FWIW, most Debians (which includes Ubuntu and Mint) have Ctrl+Alt+T set to open the default terminal program without needing to install anything else. This is usually reconfigurable in the system settings too if that’s an awkward stretch.
But I get that people like the drop-down terminals too, for which see also Yakuake and Guake.
I don’t really use a mouse or window switcher, so I prefer the dedicated hotkey. It’s nice to have a single keystroke that brings me in or out of the same terminal across every desktop.
I really like having a hotkey bound to the terminal window, so I can pop open a terminal, check something, and return to what I was doing.
https://community.linuxmint.com/software/view/tilda
Why the hell did they misspell (and presumably mispronounce) tilde?

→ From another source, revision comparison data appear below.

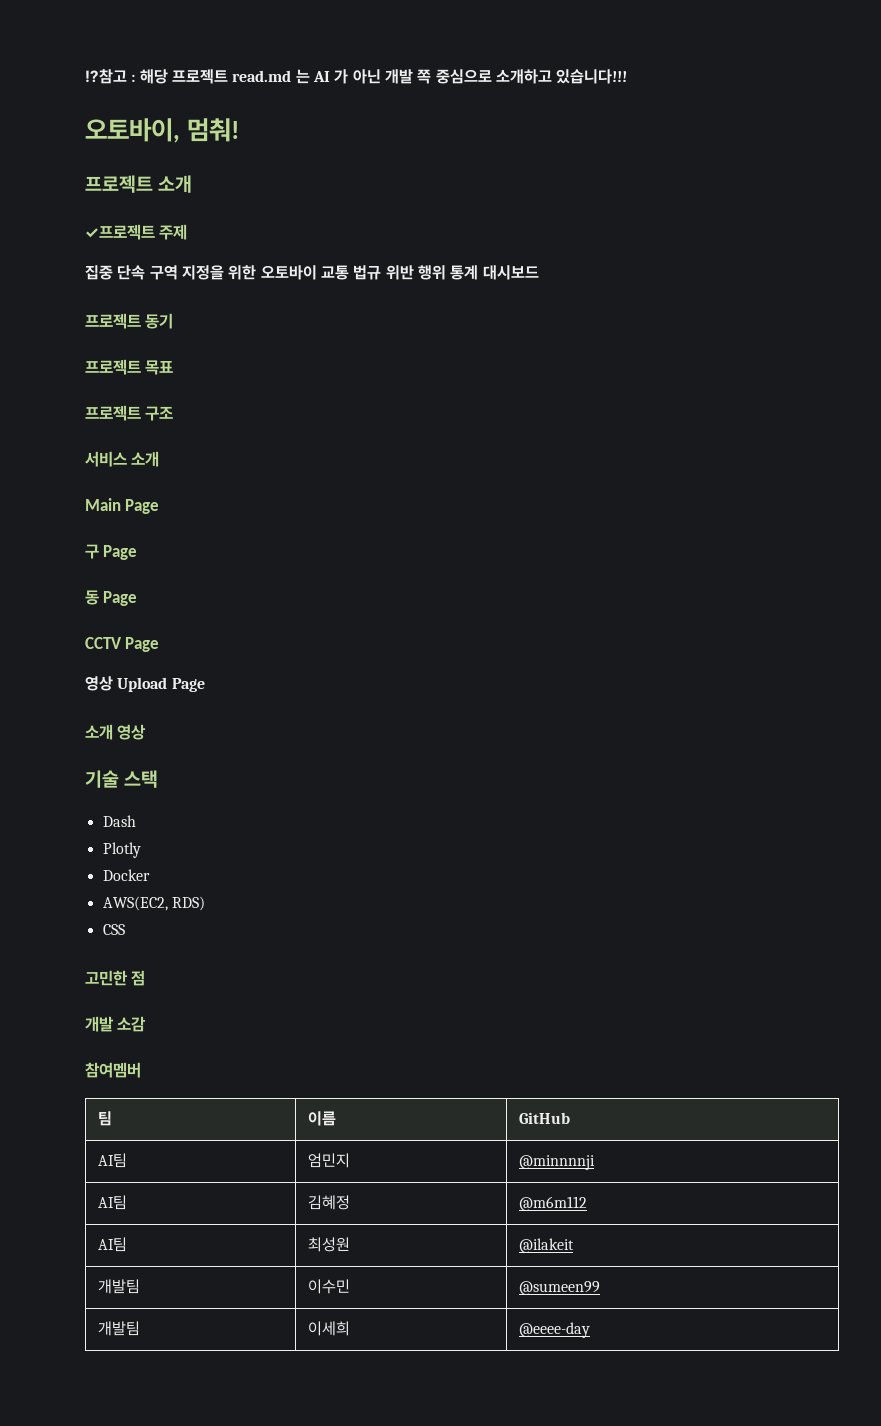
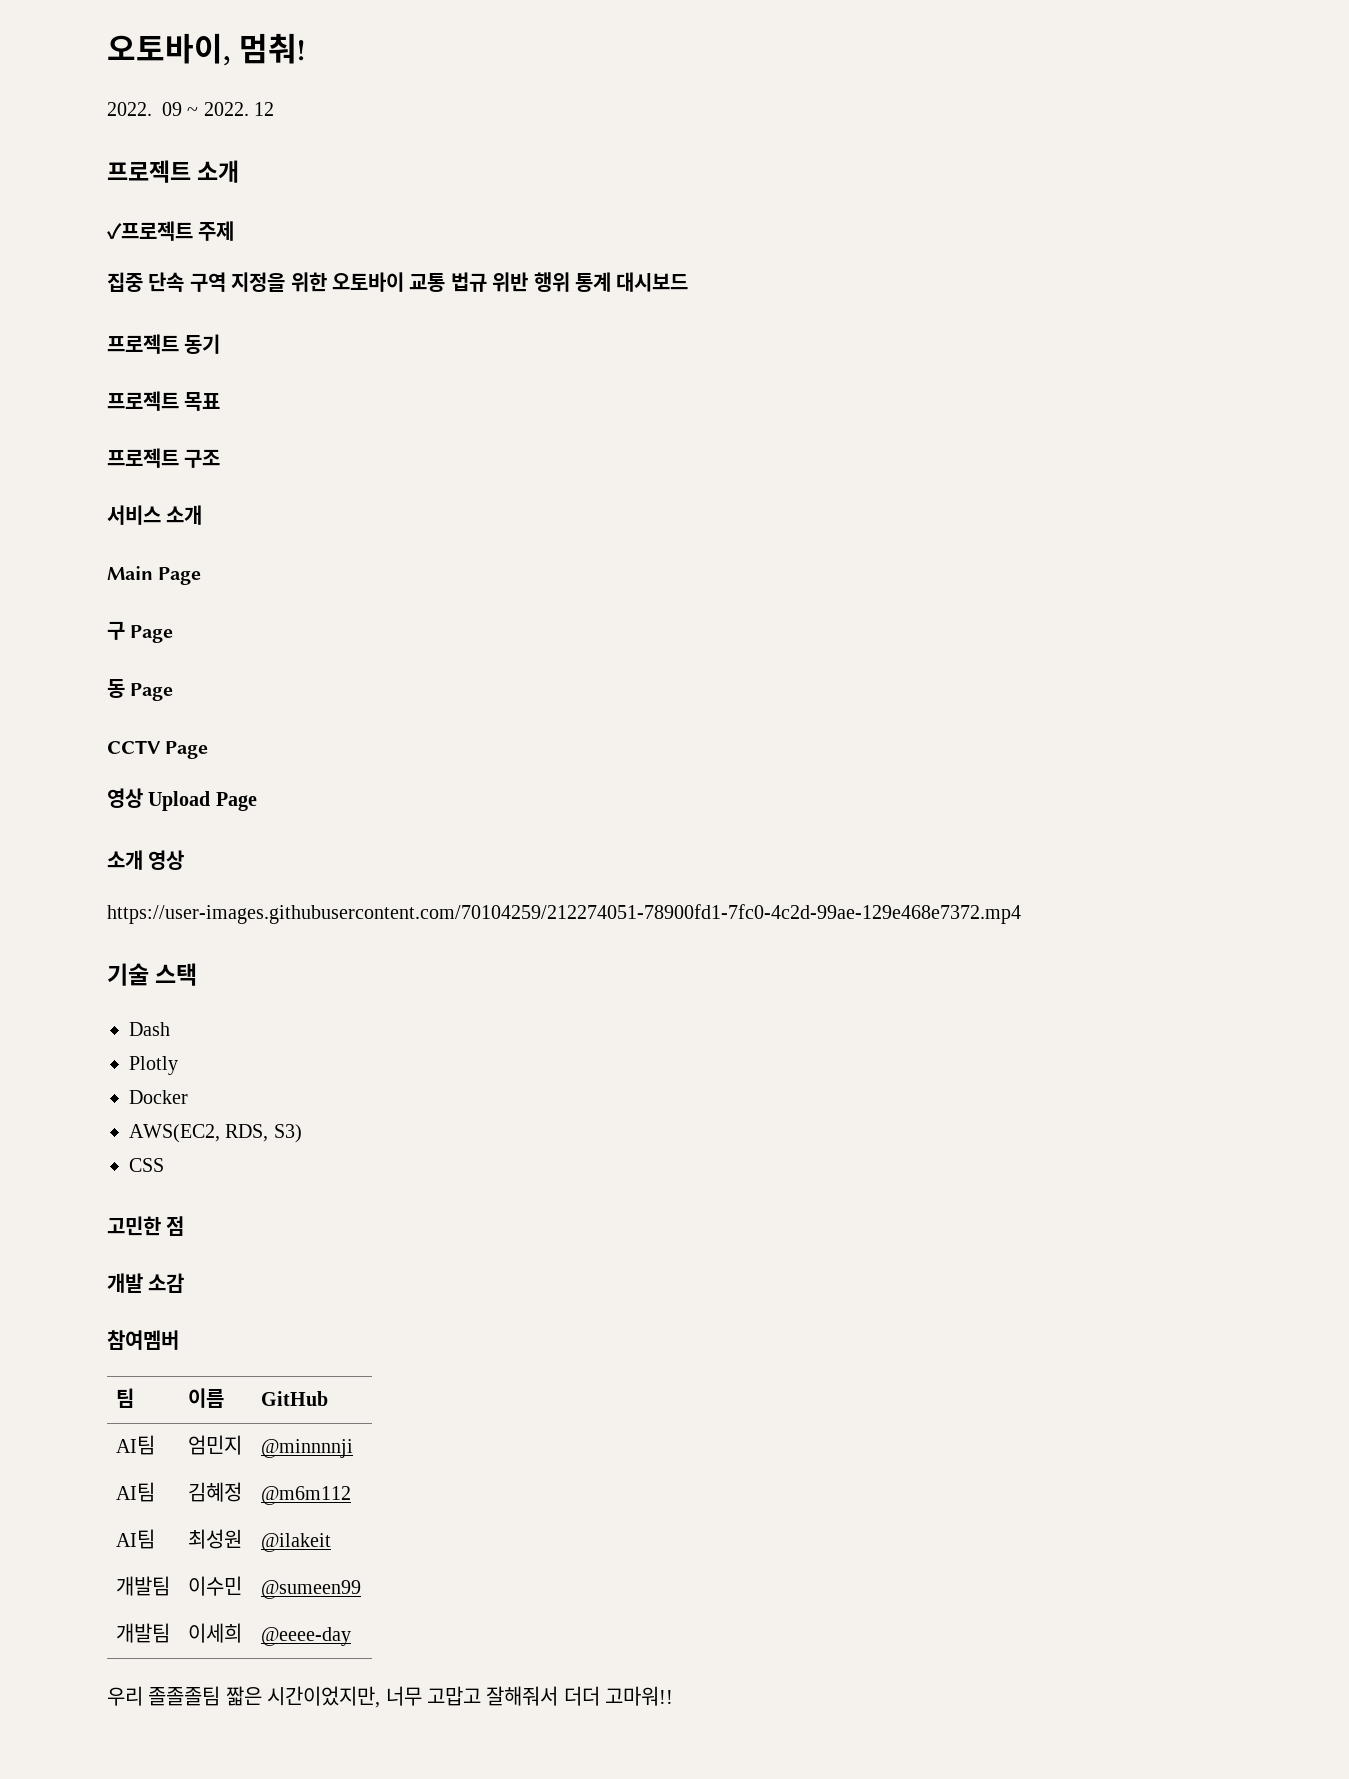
- ⁉참고 : 해당 프로젝트 read.md 는 AI 가 아닌 개발 쪽 중심으로 소개하고 있습니다!!!
  오토바이, 멈춰!
+ 2022. 09 ~ 2022. 12
+ https://user-images.githubusercontent.com/70104259/212274051-78900fd1-7fc0-4c2d-99ae-129e468e7372.mp4
- AWS(EC2, RDS)
+ AWS(EC2, RDS, S3)
+ 우리 졸졸졸팀 짧은 시간이었지만, 너무 고맙고 잘해줘서 더더 고마워!!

FWIW, most Debians (which includes Ubuntu and Mint) have Ctrl+Alt+T set to open the default terminal program without needing to install anything else. This is usually reconfigurable in the system settings too if that’s an awkward stretch.
But I get that people like the drop-down terminals too, for which see also Yakuake and Guake.
Before Tilde and friends, that’s what I use. I prefer having a drop-down with the same terminal session.
But that’s a handy default.
For a moment I wondered why I never bound a hotkey thusly, but it’s because I simply almost always have at least one terminal open in each workspace.
I don’t really use a mouse or window switcher, so I prefer the dedicated hotkey. It’s nice to have a single keystroke that brings me in or out of the same terminal across every desktop.